What is the correct standard? Is it hypen-minus - U+002D as given by Python when converting via .isoformat(), or hypen U+2010?

Would it be best practice to accept both?

3

There are 3 best solutions below

1
RandomCoder368 On

I would recommend ASCII 0x2D because ASCII is very commonly used, and will break less. For your purposes, if you care about compatibility, .replace("\u2010", "-") to replace it to ASCII, replace("-", "\u2010") for ISO 8601. If you don't care just let your users do it (I recommend ASCII)

3
Keith Thompson On

The ISO 8601 standard is not publicly available for free. Perhaps someone who has a copy can post a more definitive answer.

ISO has published a brief summary of the ISO 8601 standard. The summary consistently uses HYPHEN-MINUS (0x2D). (Thanks to Giacomo Catenazzi for pointing this out in a comment.)

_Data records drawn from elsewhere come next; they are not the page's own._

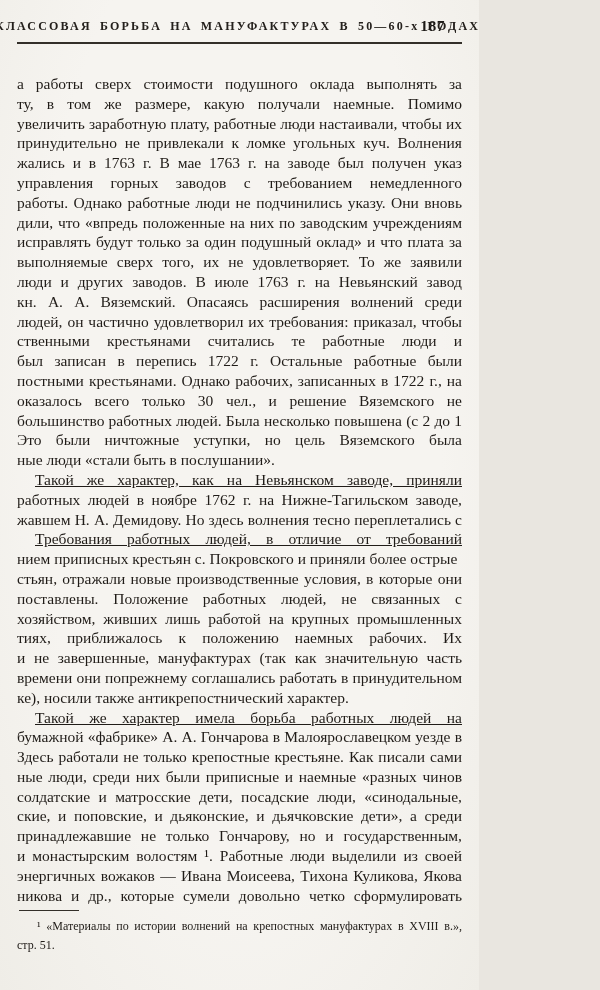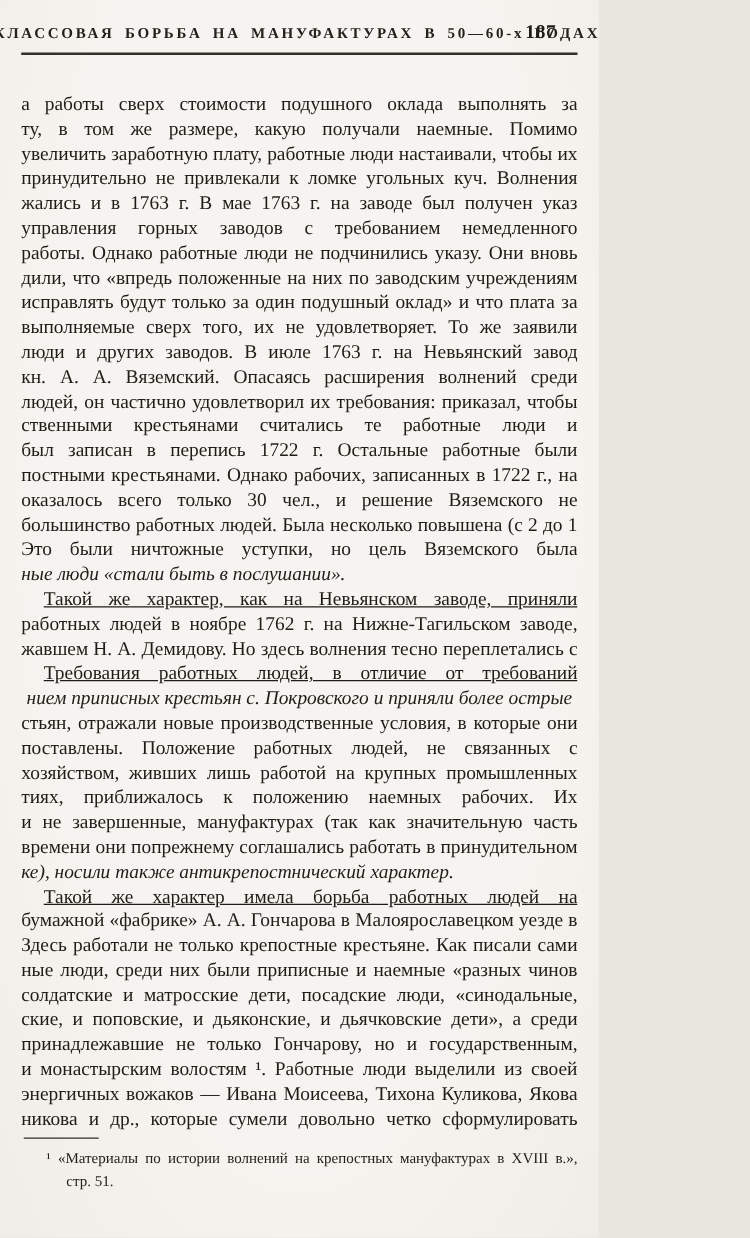--- a/index.html
+++ b/index.html
@@ -72,9 +72,8 @@
     text-decoration: underline;
   }
   .line.endline {
-    text-align: center;
+    text-align: left;
     text-align-last: left;
-    font-style: italic;
   }
   
   .footnote-rule {

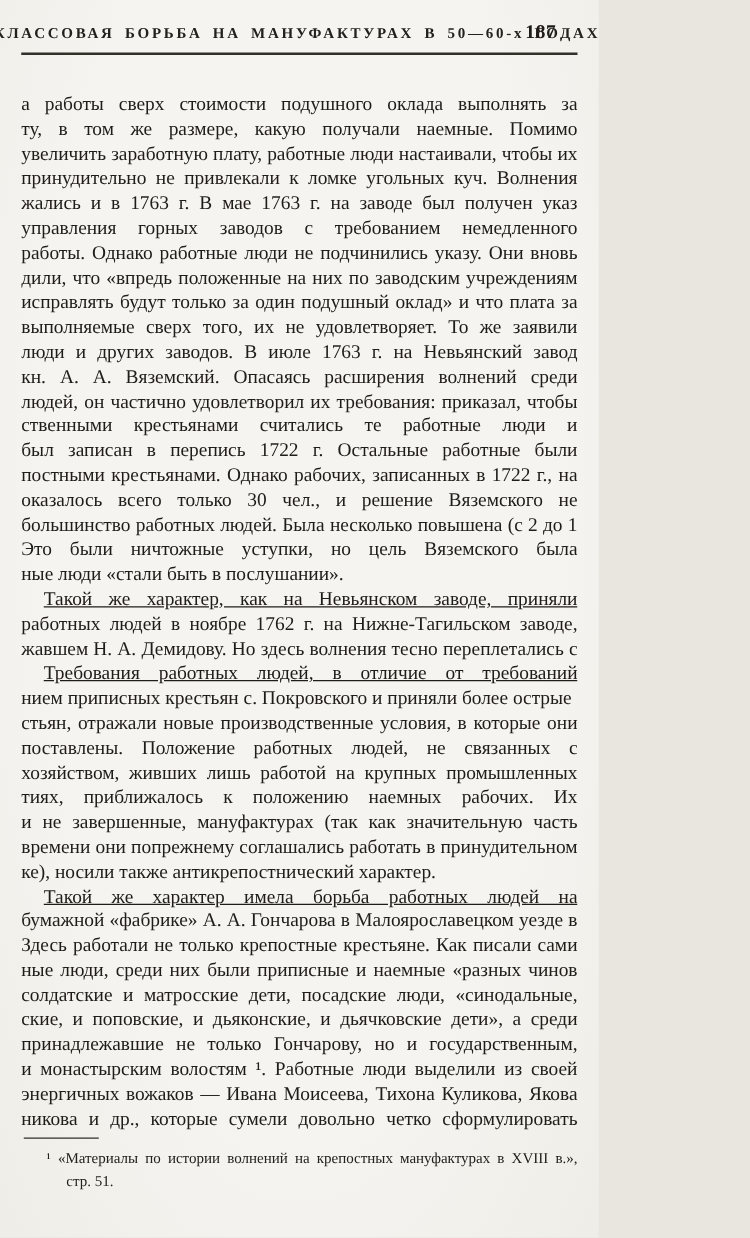--- a/index.html
+++ b/index.html
@@ -97,7 +97,7 @@
     color: #24201c;
   }
   .fn-line.indent { text-indent: 20px; }
-  .fn-line.endline { text-align: left; text-align-last: left; margin-left: 36px; }
+  .fn-line.endline { text-align: left; text-align-last: left; }
 </style>
 </head>
 <body>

RFC 3339 is based on ISO 8601, and it consistently uses the HYPHEN-MINUS character (0x2D), not the Unicode HYPHEN character (0x2010). Note that using HYPHEN-MINUS, which is an ASCII character, avoids issues with differing character sets.

Reference: https://datatracker.ietf.org/doc/html/rfc3339

If you create timestamps intended to be consistent with ISO 8601, you should definitely use HYPHEN-MINUS.

If you receive timestamps that are supposedly intended to be ISO 8601, but they include HYPHEN (0x2010) characters, you can choose to accept them. Whether you should accept them depends on the requirements of your project. If possible, ask whoever is generating timestamps to use the correct HYPHEN-MINUS characters. Once you start accepting non-standard input, you might have to do an open-ended amount of work.

0
Crissov On

TL;DR: Implementations should accept both, U+2010 as a date component separator and U+2212 as a sign for year and timezone offsets, and generate neither.

Previous editions of ISO 8601 and its predecessors did not say anything about the actual characters to be used, i.e. they assumed the unified - Hyphen-Minus which became U+002D – the early editions predate Unicode. The 2019 revision, however, has this to say, in §3.2.1:

All characters used in date and time expressions and representations are part of the ISO/IEC 646 repertoire, except for “hyphen”, “minus” and “plus-minus”. In an environment where use is made of a character repertoire based on ISO/IEC 646, “hyphen” and “minus” should be both mapped onto “hyphen-minus”.

The Hyphen is U+2010 in Unicode and the Minus is U+2212.

This paragraph has been interpreted differently. Some understand it as ISO recommending those characters, others say that ISO/IEC 10646 (= Unicode) is based upon ISO/IEC 646 (≈ ASCII) which makes the mapping apply.

The safest conclusion according to Postel’s Law is that robust implementations should accept these for reading, but should only write them if the ominous “environment” actually calls for it.


Personally, I would go as far as recommending some other lenient replacements when parsing a date time string, e.g.:

  • Case insensitive.
  • The separator between the date and the time component T can be a space or underscore _ instead.
  • The period separator / can be substituted by -- or En Dash U+2013.

However, regular implementations should reject Hyphen used as a negative sign and Minus used as a separator!